Парнишке на вид было лет девятнадцать-двадцать. Линялый голубой свитер, кеды. Блондин с голубыми глазами и детским лицом. В руки въелось машинное масло, хотя было видно, что он постарался отмыться.
— Что тебе надо? — разглядывая его, спросил Доминик.
— Я вчера читал газету.
— Ну и что? — Доминик всегда был приветлив и улыбчив с членами клуба, зато отводил душу на посторонних.
— Там написано, что в вашем возрасте стало трудновато работать с молодыми членами клуба и еще всякое, — сказал парень.
— Ну и что?
— Я подумал, мистер Агостино, может, вам нужен помощник…
— Ты боксер?
— Не совсем. Но мне бы хотелось стать боксером. Я что-то часто дерусь.
— Он улыбнулся. — Почему бы не получать за это деньги?
— Идем. — Доминик отвел парня в раздевалку, дал ему старый спортивный костюм и пару туфель и, пока тот переодевался, внимательно рассматривал его. Длинные ноги, широкие, слегка покатые плечи, мощная шея. Вес фунтов сто пятьдесят — сто пятьдесят пять. Одни мышцы. Никакого жира.
В гимнастическом зале, где в углу лежали маты, Доминик бросил пареньку боксерские перчатки.
— Посмотрим, на что ты способен.
Он нанес несколько довольно увесистых ударов, но парнишка был подвижным, и ему удалось дважды ударить Доминика так, что тот это почувствовал. Без всякого сомнения, парень — боец. Но какой? Этого Доминик пока не знал.

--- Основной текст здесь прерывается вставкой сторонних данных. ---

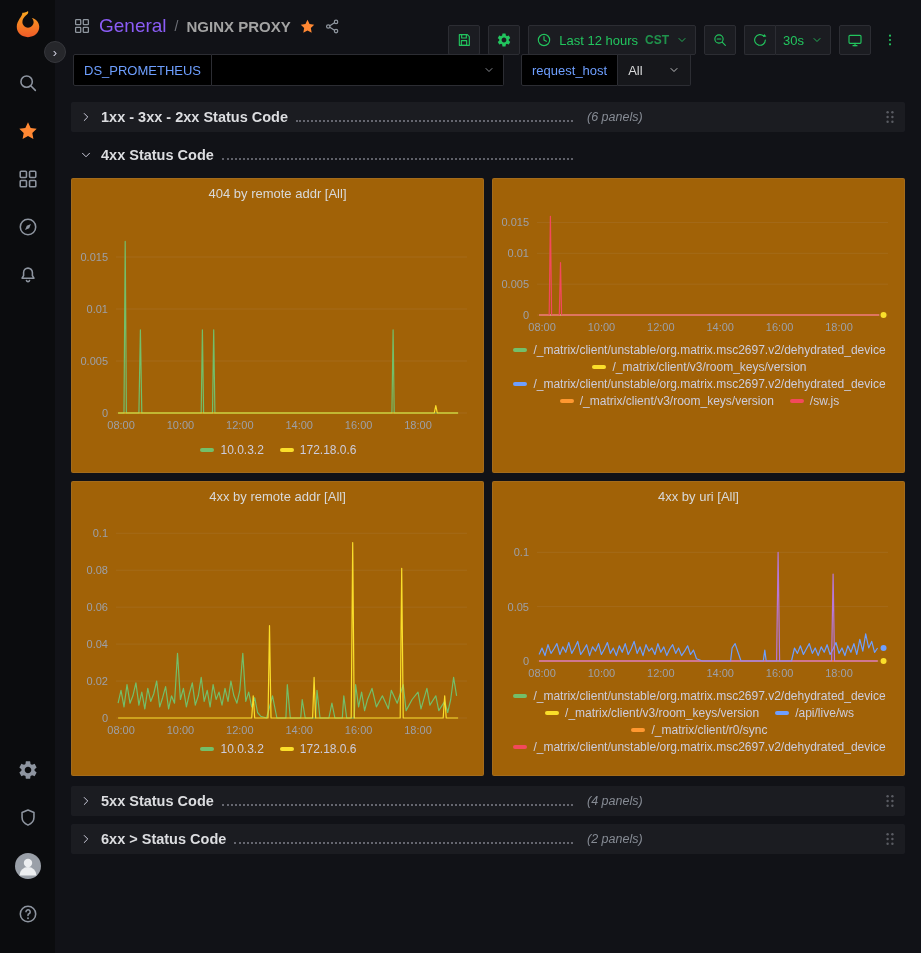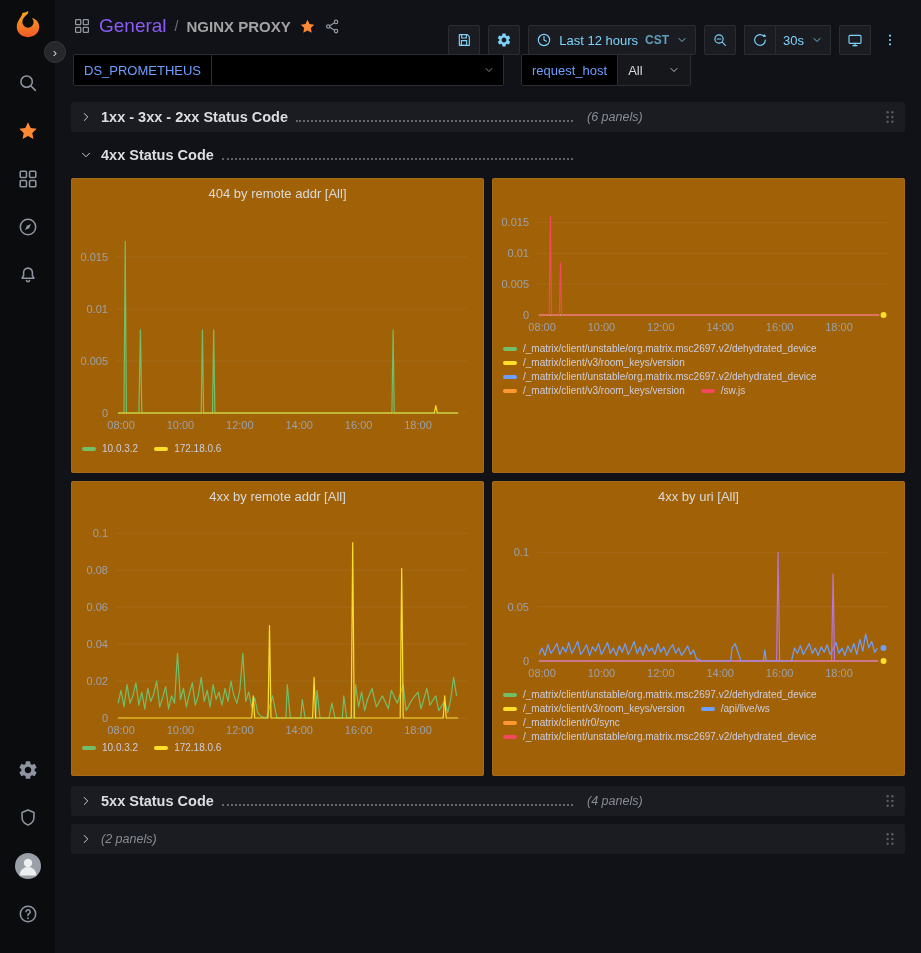"Last 12 hours" .tbtn { color: #7dd3fc -> #22c55e }
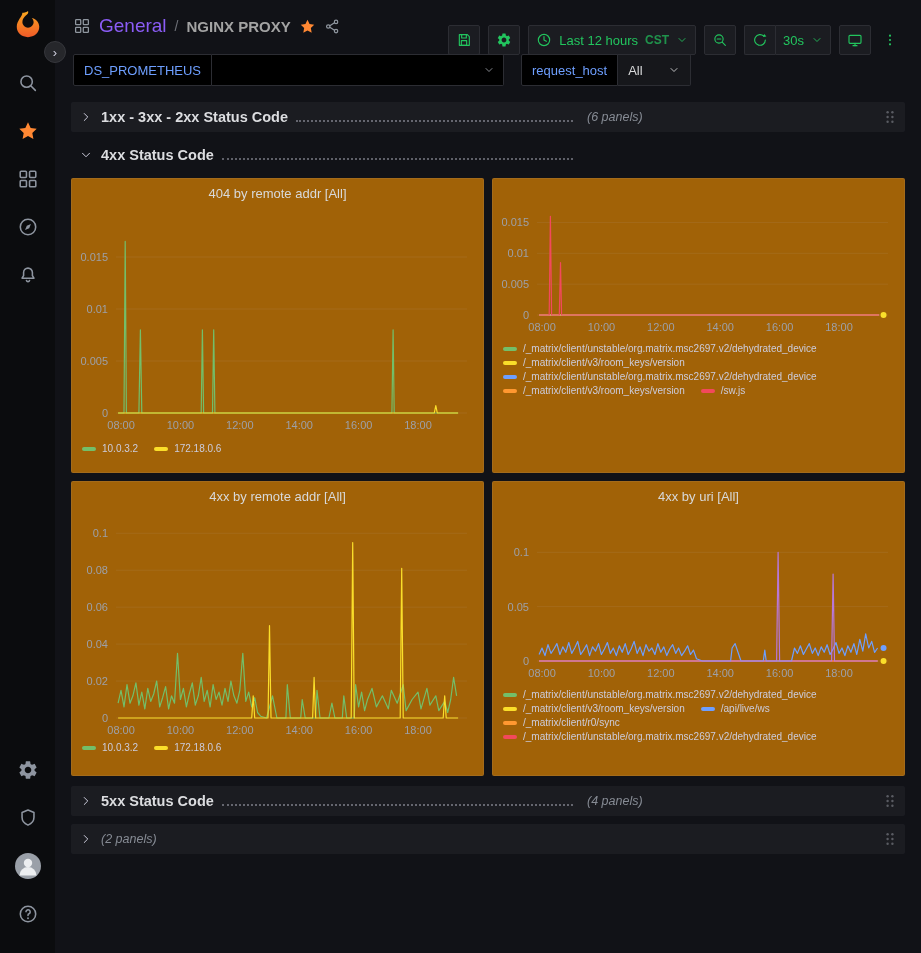"/_matrix/client/unstable/org.matrix.msc2" .legend { font-size: 10px -> 12px; justify-content: none -> center }
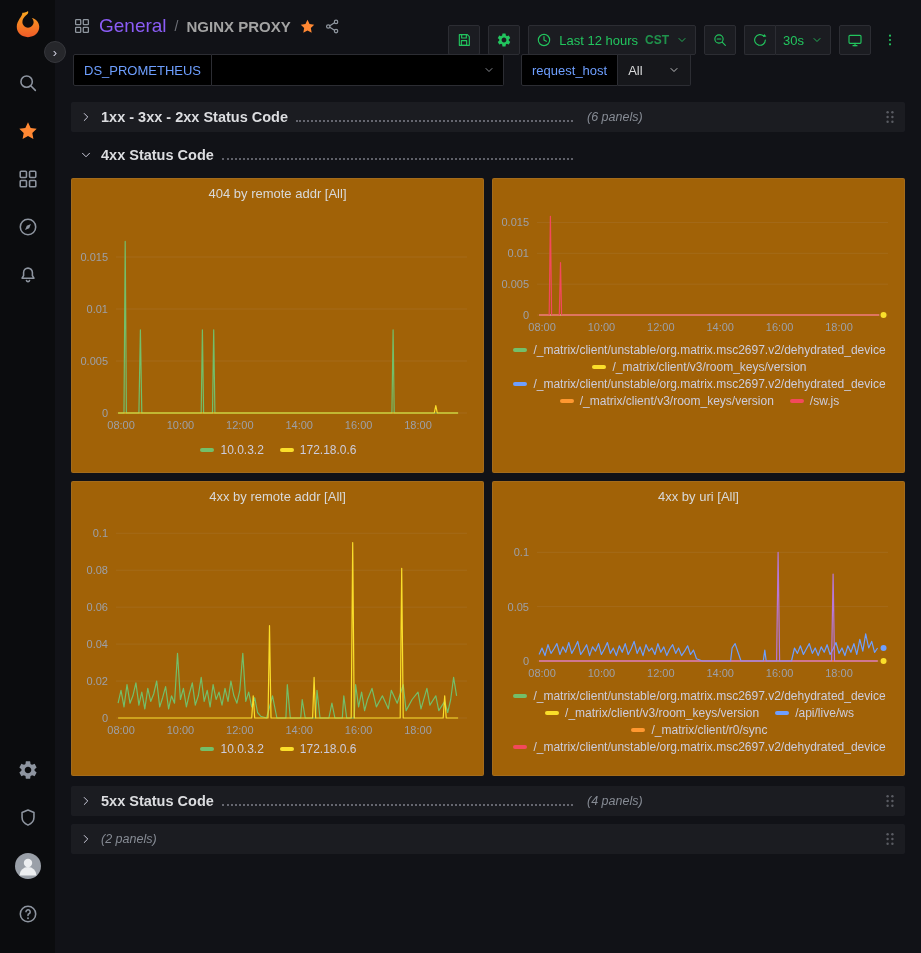"6xx > Status Code" div.row-left { html: none -> <div> <span>6xx &gt; Status Code</span> <span></span> </div> }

— Ладно, хватит. — Доминик опустил руки. — А теперь слушай. Это не бар, а клуб джентльменов. Они приходят сюда не для того, чтобы получать синяки. Их цель — держать себя в форме и попутно обучаться мужественному искусству самообороны. Стоит тебе начать молотить их, как сейчас меня, и через день ты отсюда вылетишь.
— Понимаю, — сказал парень. — Мне просто хотелось показать, на что я способен.
— Пока не на многое. Но у тебя быстрая реакция, и ты хорошо двигаешься. Где ты работаешь?
— В гараже. Но мне бы хотелось найти такую работу, чтобы руки были чистые.
— Сколько ты там получаешь?
— Пятьдесят долларов в неделю.
— Я буду платить тебе тридцать пять. Но ты можешь поставить раскладушку в массажном кабинете и спать там. Будешь помогать чистить бассейн, пылесосить маты и делать прочую подсобную работу.
— Согласен.
— В таком случае считай, что ты принят. Как тебя зовут?
— Томас Джордах.
— Главное, не впутывайся ни в какие истории, — сказал Доминик.
Довольно долго все шло хорошо. Работал он быстро, был со всеми почтителен и помимо основных обязанностей охотно выполнял мелкие поручения Доминика и членов клуба. Он взял за правило всем улыбаться и быть особенно внимательным к пожилым джентльменам. Дружеская атмосфера в клубе, сдержанность и неброское богатство посетителей нравились ему.
Доминик не интересовался прошлым Тома, а тот не считал нужным рассказывать о месяцах, проведенных им на дорогах, о ночлежках в Цинциннати, Кливленде и Чикаго, о работе на заправочных станциях или о том времени, когда он был посыльным в гостинице в Сиракузах. Там он неплохо зарабатывал, приводя в номера проституток, пока однажды ему не пришлось вырвать нож из рук сутенера, полагавшего, что его девушки дают смазливому парню с детской физиономией слишком большие комиссионные. Томас ничего не рассказал Доминику и про то, как обирал пьяных клиентов и воровал деньги из номеров; он делал это не ради самих денег — к ним он был в общем-то равнодушен, — просто ему нравилось рисковать.